Durante la trasmissione "Cash Investigation" dell'11 maggio 2012 ... sul tema "Paradisi fiscali: i piccoli segreti delle grandi imprese", i giornalisti hanno fatto riferimento a 47.000 pagine di documenti di lavoro di PwC, ottenuti da una fonte anonima; hanno mostrato varie immagini che sembravano essere ATA o lettere di conferma ... Queste richieste confidenziali relative a "rescritti fiscali", su carta intestata di PwC e approvate dalle autorità fiscali, sono state trasmesse sullo schermo e commentate dai relatori. Sono state discusse le strutture societarie create dalle multinazionali a scopo di ottimizzazione fiscale, approvate dall'Amministrazione lussemburghese delle imposte dirette. In totale, sono stati citati o è stato possibile identificare 24 diversi clienti di PwC.

...

Il 10 giugno 2013 il canale televisivo ... ha trasmesso un nuovo programma Cash Investigation, che comprendeva un servizio intitolato "Lo scandalo dell'evasione fiscale: Rivelazioni sui miliardi che ci mancano". Sullo schermo sono stati mostrati vari documenti fiscali preparati da PwC. Tra questi c'era un ATA che era noto essere in possesso del giornalista E.P. poiché, come era emerso dall'indagine interna, era stato portato via da A.D., ma anche 4 dichiarazioni dei redditi, che erano documenti nuovi, emessi dopo la data di partenza di A.D..
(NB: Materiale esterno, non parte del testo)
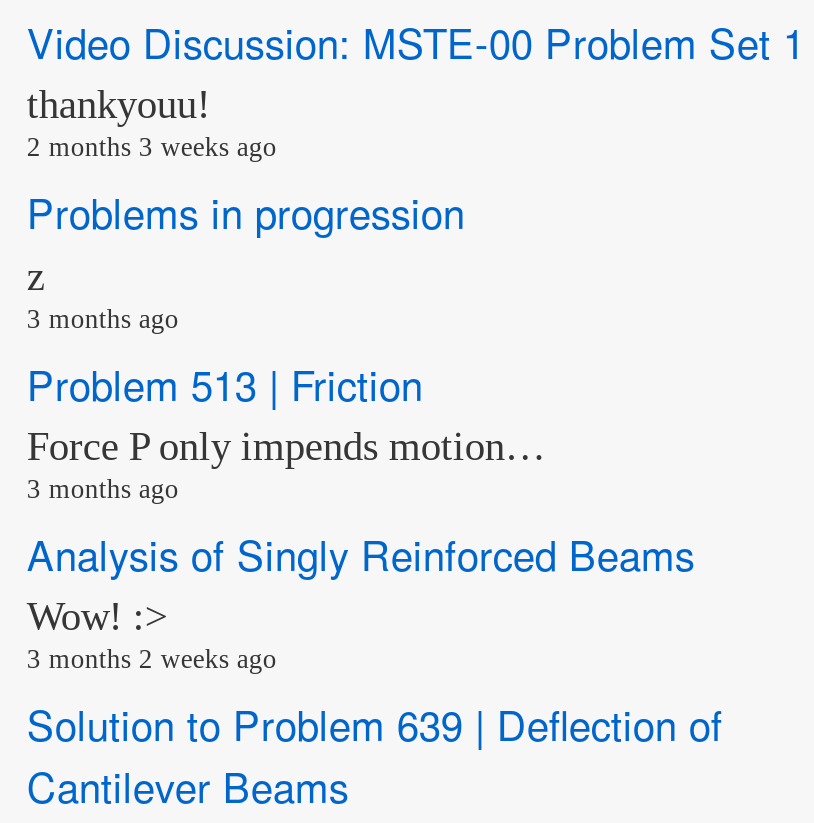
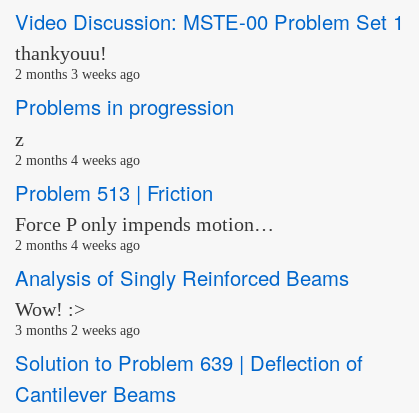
- 3 months ago
+ 2 months 4 weeks ago

- 3 months ago
+ 2 months 4 weeks ago
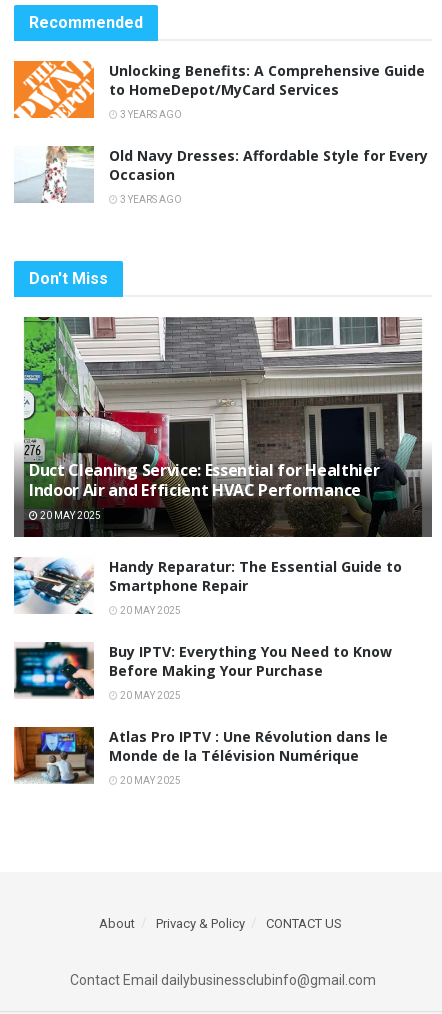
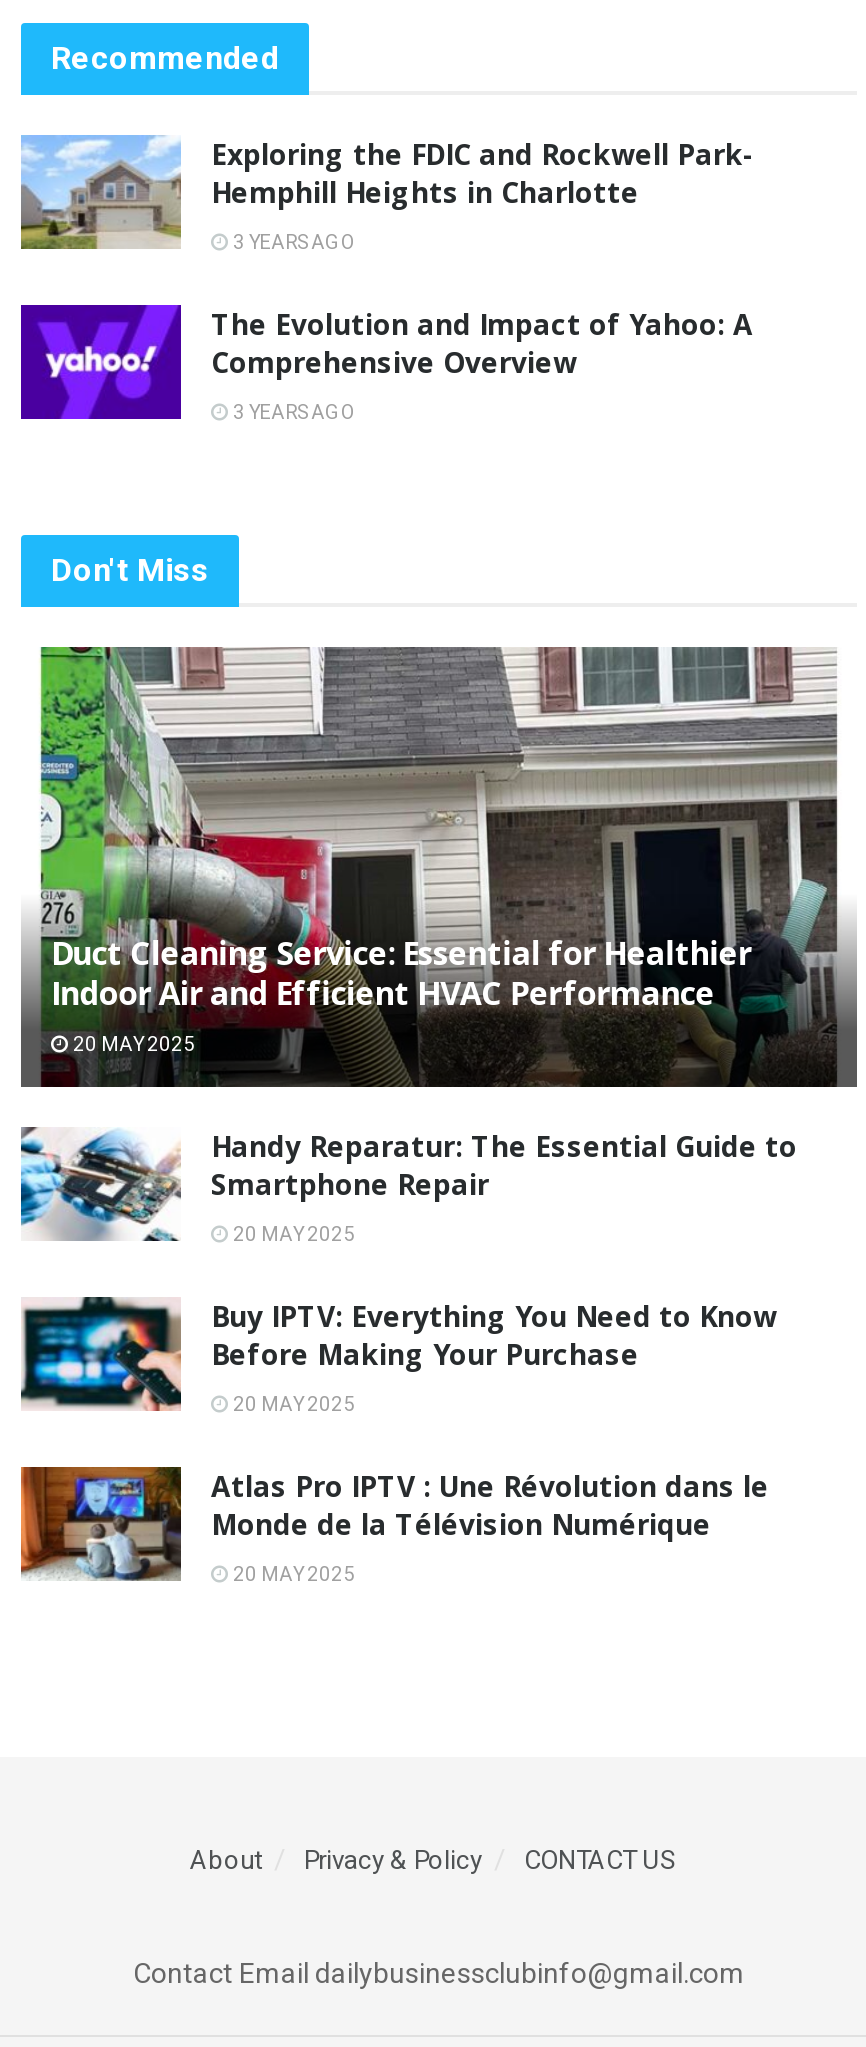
- [image]
- Unlocking Benefits: A Comprehensive Guide
- to HomeDepot/MyCard Services
+ [image]
+ Exploring the FDIC and Rockwell Park-
+ Hemphill Heights in Charlotte

- [image]
- Old Navy Dresses: Affordable Style for Every
- Occasion
+ [image]
+ The Evolution and Impact of Yahoo: A
+ Comprehensive Overview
Il 5 e 6 novembre 2014 il Consorzio internazionale dei giornalisti investigativi (di seguito ICIJ), in collaborazione con una quarantina di media partner, ha pubblicato sul proprio sito web 28.000 pagine di accordi fiscali stipulati tra la società di revisione PricewaterhouseCoopers e l'Amministrazione delle imposte dirette del Lussemburgo, corrispondenti a 554 fascicoli, tra cui 538 ATA di società multinazionali, precedentemente sottratti in modo fraudolento a PwC da A.D., e anche 14 dichiarazioni fiscali, una lettera di accompagnamento e una lettera di notifica indirizzata all'Amministrazione delle imposte dirette che, come PwC ha scoperto attraverso un'indagine interna, erano state rimosse in modo fraudolento da Raphaël David Halet.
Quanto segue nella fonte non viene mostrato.